Now, if it was just a few fundies employed by stores and hospitals doing this, the stores and hospitals could tell them to seek employment in fields that didn’t conflict with their religious beliefs. I understand Dr. Dino is hiring. But unfortunately, organized religion has decided to get their way over the American people by simply buying out as many hospitals, clinics and pharmacies as possible. The Catholic Church alone controls a majority of the hospitals in America now, and they forbid abortions and contraception, even emergency post rape treatment to prevent pregnancy.
Unfortunately, the law (and the constitution) make it pretty much impossible to tell a business owner that he MUST violate his religious beliefs. You can’t force a fundamentalist restaurant owner to sell lobster, and you can’t tell the Catholic church that it must make abortions available.
Which means that the only real solution is socialized medicine. Allow the churches to own hospitals and pharmacies and the like, but if the American people want to retain their rights to all medical treatment, and not just that which doesn’t violate some fundie’s squeamishness, then they are going to have to act through their agent, the government, to make sure that they have access to medical treatment that doesn’t require permission from the Pope.

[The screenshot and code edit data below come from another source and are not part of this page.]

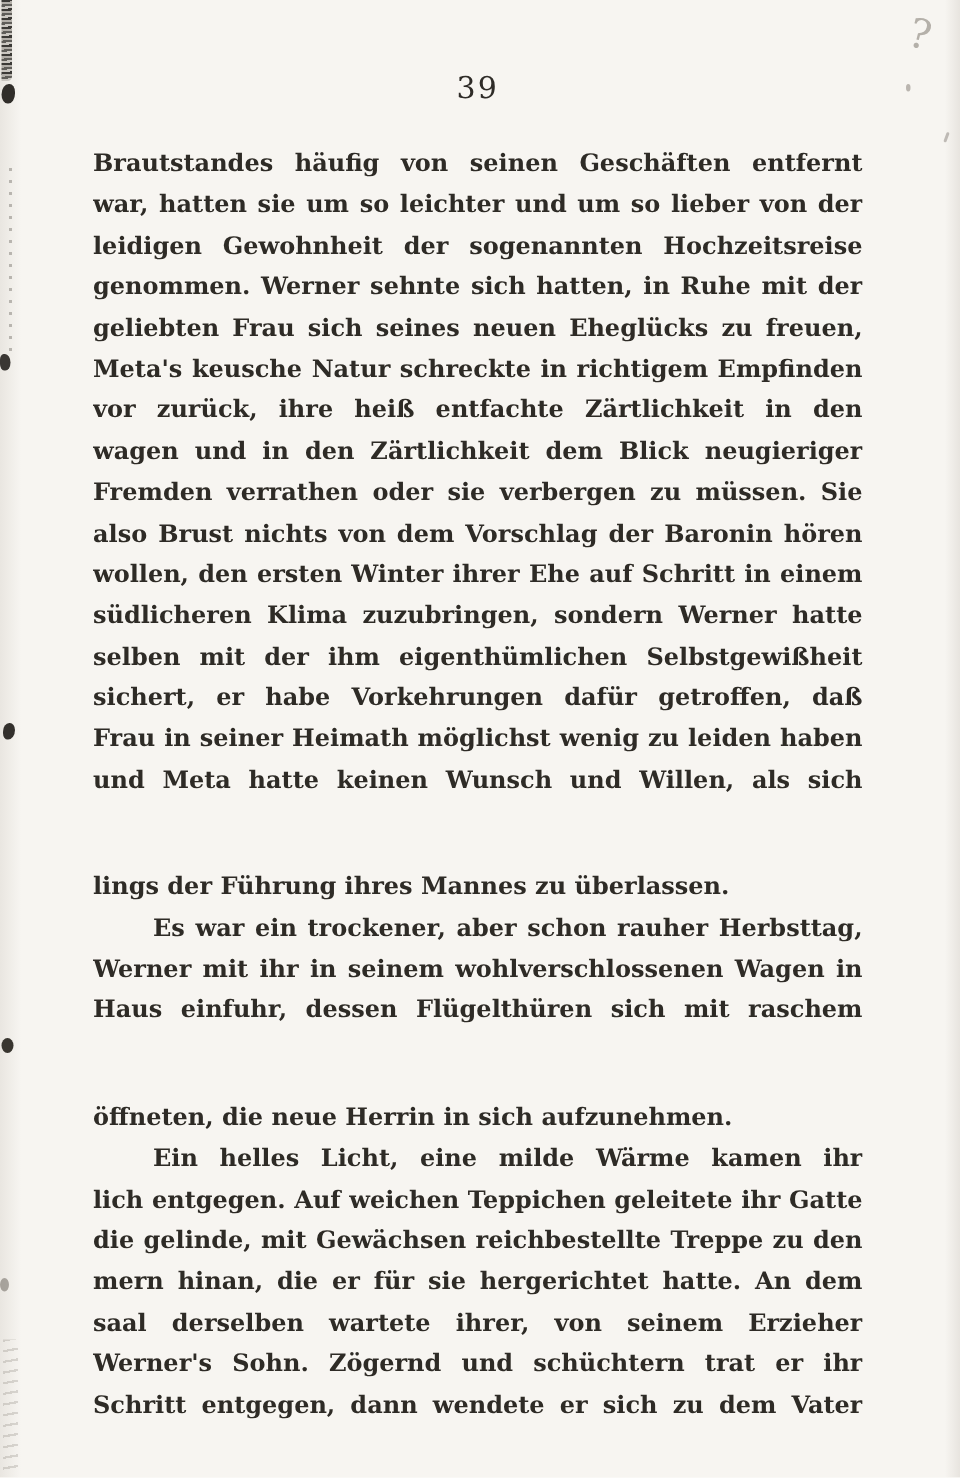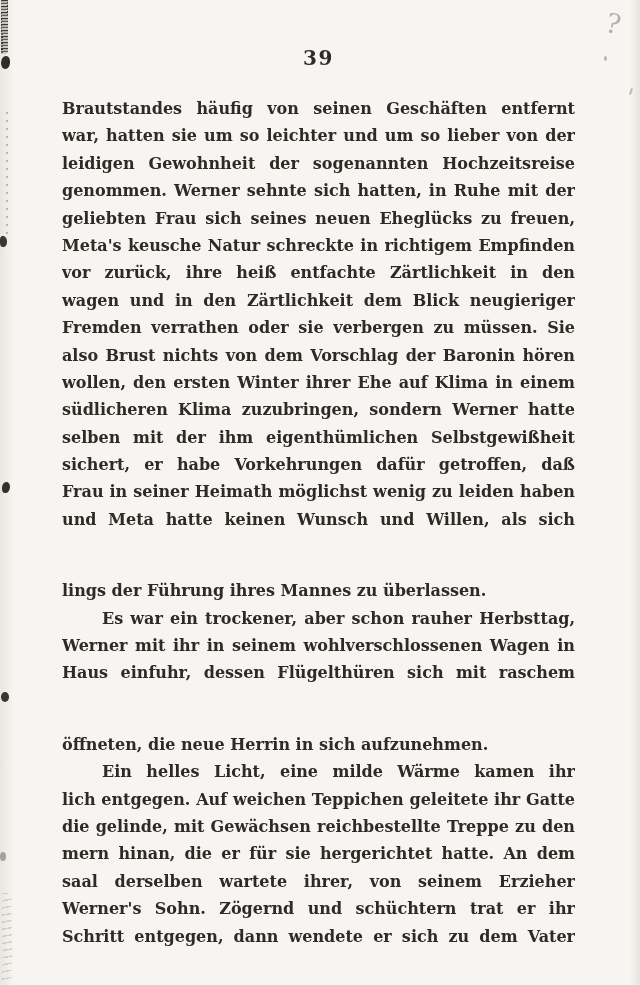--- a/index.html
+++ b/index.html
@@ -11,21 +11,21 @@
     font-family: "DejaVu Serif", serif;
     overflow: hidden;
   }
   .page-number {
     position: absolute;
     top: 46px;
     left: 62px;
     width: 513px;
     text-align: center;
     font-size: 20px;
-    font-weight: bold;
+    font-weight: normal;
     letter-spacing: 1.5px;
     color: #2f2c28;
   }
   .text-block {
     position: absolute;
     left: 62px;
     top: 95px;
     width: 513px;
     color: #2e2b26;
   }
@@ -87,21 +87,21 @@
       <div class="line">Brautstandes häufig von seinen Geschäften entfernt worden</div>
       <div class="line">war, hatten sie um so leichter und um so lieber von der</div>
       <div class="line">leidigen Gewohnheit der sogenannten Hochzeitsreise Abstand</div>
       <div class="line">genommen. Werner sehnte sich hatten, in Ruhe mit der</div>
       <div class="line">geliebten Frau sich seines neuen Eheglücks zu freuen, und</div>
       <div class="line">Meta's keusche Natur schreckte in richtigem Empfinden da=</div>
       <div class="line">vor zurück, ihre heiß entfachte Zärtlichkeit in den Eisenbahn=</div>
       <div class="line">wagen und in den Zärtlichkeit dem Blick neugieriger</div>
       <div class="line">Fremden verrathen oder sie verbergen zu müssen. Sie hatten</div>
       <div class="line">also Brust nichts von dem Vorschlag der Baronin hören</div>
-      <div class="line">wollen, den ersten Winter ihrer Ehe auf Klima in einem</div>
+      <div class="line">wollen, den ersten Winter ihrer Ehe auf Schritt in einem</div>
       <div class="line">südlicheren Klima zuzubringen, sondern Werner hatte der=</div>
       <div class="line">selben mit der ihm eigenthümlichen Selbstgewißheit ver=</div>
       <div class="line">sichert, er habe Vorkehrungen dafür getroffen, daß seine</div>
       <div class="line">Frau in seiner Heimath möglichst wenig zu leiden haben solle,</div>
       <div class="line">und Meta hatte keinen Wunsch und Willen, als sich blind=</div>
       <div class="line para-end">lings der Führung ihres Mannes zu überlassen.</div>
       <div class="line indent">Es war ein trockener, aber schon rauher Herbsttag, als</div>
       <div class="line">Werner mit ihr in seinem wohlverschlossenen Wagen in sein</div>
       <div class="line">Haus einfuhr, dessen Flügelthüren sich mit raschem Schlage</div>
       <div class="line para-end">öffneten, die neue Herrin in sich aufzunehmen.</div>

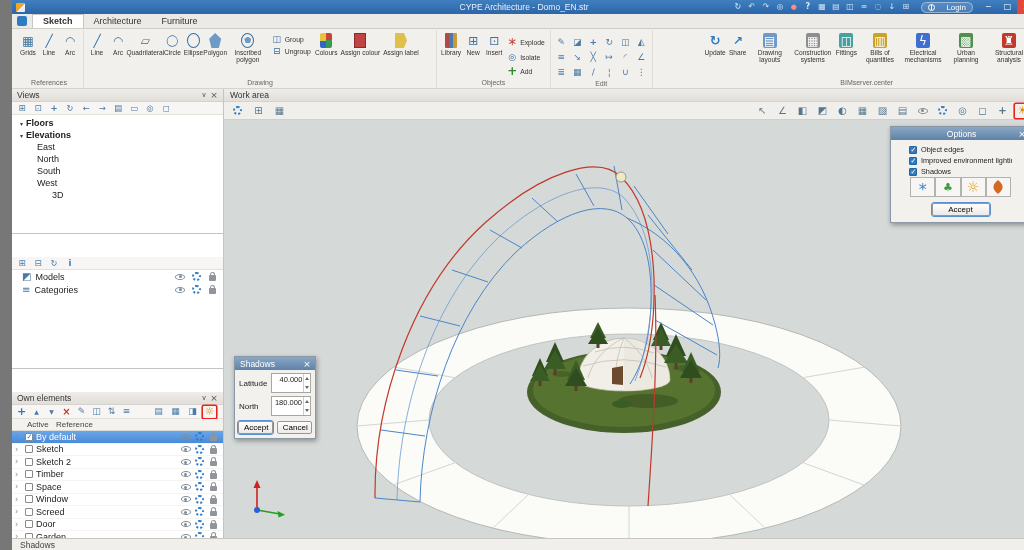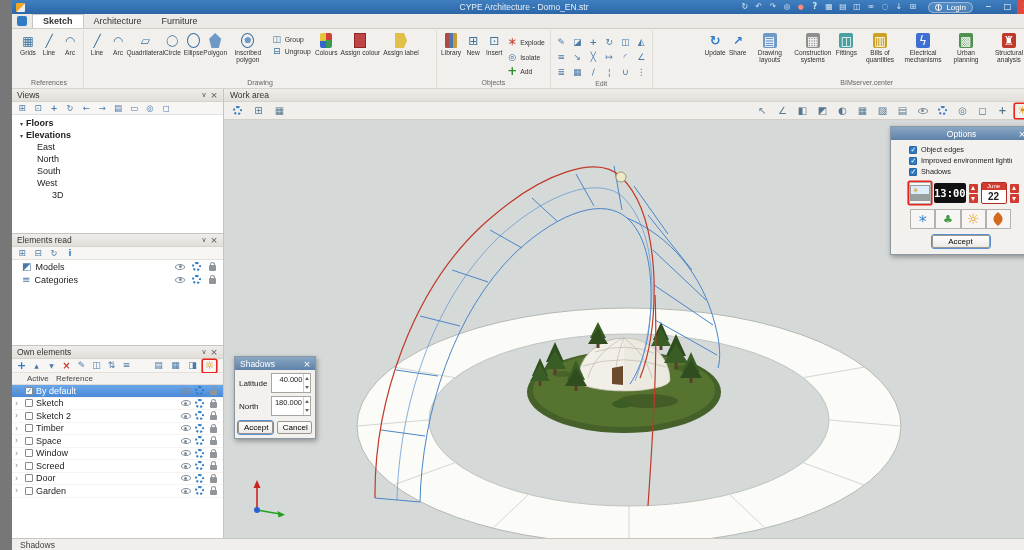--- a/index.html
+++ b/index.html
@@ -7,21 +7,21 @@
 body{font-family:"Liberation Sans",sans-serif;background:#777;}
 .app{position:relative;width:1024px;height:550px;background:#f1efec;overflow:hidden;font-size:9px;color:#222;margin-left:12px;}
 
 .titlebar{position:relative;height:14px;background:linear-gradient(#3f7fc0,#2b66a8);display:flex;align-items:center;padding-left:4px;color:#fff;}
 .app-logo{width:9px;height:9px;background:linear-gradient(135deg,#f5a623 50%,#e9eef4 50%);border-radius:1px;margin-right:6px;}
 .tb-title{position:absolute;left:0;right:0;text-align:center;font-size:8.5px;color:#eaf2fb;pointer-events:none;}
 .tb-right{margin-left:auto;display:flex;align-items:center;z-index:1;}
 .tb-icons{display:flex;gap:3px;margin-right:4px;}
 .tb-icons .tbtn{width:11px;height:12px;display:flex;align-items:center;justify-content:center;}
 .tb-icons .ic{color:#d8e6f5;font-size:8px;}
-.login{display:flex;align-items:center;gap:4px;background:rgba(255,255,255,.14);border:1px solid rgba(255,255,255,.4);border-radius:7px;padding:0 6px;height:11px;font-size:8px;margin:0 6px;}
+.login{display:flex;align-items:center;gap:11px;background:rgba(255,255,255,.14);border:1px solid rgba(255,255,255,.4);border-radius:7px;padding:0 6px;height:11px;font-size:8px;margin:0 6px;}
 .ic-globe{width:7px;height:7px;border:1px solid #fff;border-radius:50%;position:relative;display:inline-block;}
 .ic-globe::after{content:"";position:absolute;left:2px;top:0;bottom:0;width:1px;background:#fff;}
 .winbtns{display:flex;}
 .winbtns .tbtn{width:19px;height:14px;display:flex;align-items:center;justify-content:center;}
 .winbtns .ic{color:#fff;font-size:8px;}
 .winbtns .tbtn:last-child{background:#e0483c;}
 
 .tabbar{height:15px;background:#eceae7;border-bottom:1px solid #d0cdc8;display:flex;align-items:flex-end;padding-left:2px;}
 .tab-appicon{width:10px;height:10px;margin:0 5px 2px 3px;background:#2f7bc4;border-radius:2px;}
 .tab{padding:1px 10px 2px;font-size:9px;color:#333;}
@@ -58,21 +58,21 @@
 .ic-eye::after{content:"";position:absolute;width:3px;height:3px;border-radius:50%;background:#7e8c99;left:2.5px;top:0.8px;}
 .ic-lock{width:7px;height:5.5px;background:#8f959b;border-radius:1px;position:relative;margin-top:3px;}
 .ic-lock::before{content:"";position:absolute;top:-3.5px;left:1.2px;width:3px;height:3.5px;border:1.1px solid #8f959b;border-bottom:none;border-radius:2.5px 2.5px 0 0;}
 .ic-ast{transform:translateY(3px);}
 .ic-leaf{width:10px;height:10px;background:#d2691e;border-radius:0 60% 0 60%;transform:rotate(45deg);}
 .ic-sunshadow{width:20px;height:16px;background:linear-gradient(#dceefb 58%,#98a0a0 58%);border:1px solid #999;position:relative;}
 .ic-sunshadow::before{content:"☀";position:absolute;left:1px;top:0px;font-size:8px;color:#e8a000;font-family:"DejaVu Sans",sans-serif;}
 .red-hi{box-shadow:0 0 0 1.6px #e8241c;border-radius:1px;}
 
 .main{display:flex;height:449px;}
-.leftcol{width:212px;border-right:1px solid #c7c4bf;display:flex;flex-direction:column;background:#fff;}
+.leftcol{width:212px;border-right:1px solid #c7c4bf;display:flex;flex-direction:column;background:#fff;gap:23px;}
 .panel{display:flex;flex-direction:column;border-bottom:1px solid #c7c4bf;background:#fff;overflow:hidden;}
 .panel.views{height:145px;}
 .panel.eread{height:112px;}
 .panel.own{flex:1;border-bottom:none;}
 .phead{height:13px;flex:none;background:linear-gradient(#efedea,#e2dfda);display:flex;align-items:center;padding:0 4px 0 5px;font-size:8.5px;color:#333;border-bottom:1px solid #d6d3ce;}
 .phead .sp,.errow .sp,.orow .sp,.frow .sp{flex:1;}
 .ph-ch::before{content:"∨";font-size:7px;color:#555;font-family:"DejaVu Sans",sans-serif;}
 .ph-x::before{content:"×";font-size:9px;color:#555;font-family:"DejaVu Sans",sans-serif;}
 .ph-ch,.ph-x{display:inline-flex;align-items:center;justify-content:center;width:10px;height:11px;}
 .ptool{height:13px;flex:none;display:flex;align-items:center;gap:4px;padding:0 4px;border-bottom:1px solid #e4e1dc;background:#f7f6f4;}
@@ -506,26 +506,20 @@
               <span>West</span>
             </div>
             <div class="trow" style="padding-left: 31px;">
               <span class="tw"></span>
               <span>3D</span>
             </div>
           </div>
       </section>
 
       <section class="panel eread">
-        <div class="phead">
-          <span>Elements read</span>
-          <span class="sp"></span>
-          <span class="ph-ch"></span>
-          <span class="ph-x"></span>
-        </div>
         <div class="ptool">
             <span class="tbtn">
               <span class="ic">⊞</span>
             </span>
             <span class="tbtn">
               <span class="ic">⊟</span>
             </span>
             <span class="tbtn">
               <span class="ic">↻</span>
             </span>
@@ -963,40 +957,20 @@
                 </div>
                 <div class="ckrow">
                   <span class="cb on"></span>
                   <span>Improved environment lighting (SSAO)</span>
                 </div>
                 <div class="ckrow">
                   <span class="cb on"></span>
                   <span>Shadows</span>
                 </div>
               </div>
-            <div class="opt-ctrls">
-              <span class="shadowbtn red-hi">
-                  <span class="ic-sunshadow"></span>
-                </span>
-              <div class="timebox">
-                  <span>13:00</span>
-                </div>
-              <div class="spincol">
-                  <span class="sp-up"></span>
-                  <span class="sp-dn"></span>
-                </div>
-              <div class="datebox">
-                <div class="date-month">June</div>
-                <div class="date-day">22</div>
-              </div>
-              <div class="spincol">
-                  <span class="sp-up"></span>
-                  <span class="sp-dn"></span>
-                </div>
-            </div>
             <div class="opt-seasons">
                 <span class="tbtn">
                   <span class="ic ic-ast" style="color: rgb(58, 134, 212); font-size: 16px;">*</span>
                 </span>
                 <span class="tbtn">
                   <span class="ic" style="color: rgb(62, 154, 62); font-size: 11px;">♣</span>
                 </span>
                 <span class="tbtn">
                   <span class="ic" style="color: rgb(230, 149, 0); font-size: 14px;">☼</span>
                 </span>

Of course, getting the government to go along isn’t easy, since the fundies have been trying to take that over, too. The Senate is expected to vote on stem-cell research tomorrow, allowing use of stem cells that derive from fertility treatments, but Putsch is expected to veto it. It’s part of that idiotic “every sperm is sacred” nonsense the fundies believe. Undifferentiated cells differ from fully developed human beings only in that fundies are willing to save the life of the cell.
You want to keep your freedoms? Then start thinking about giving the fundies a sharp rap on the snout and putting them in their place. That place is not on the back of your neck!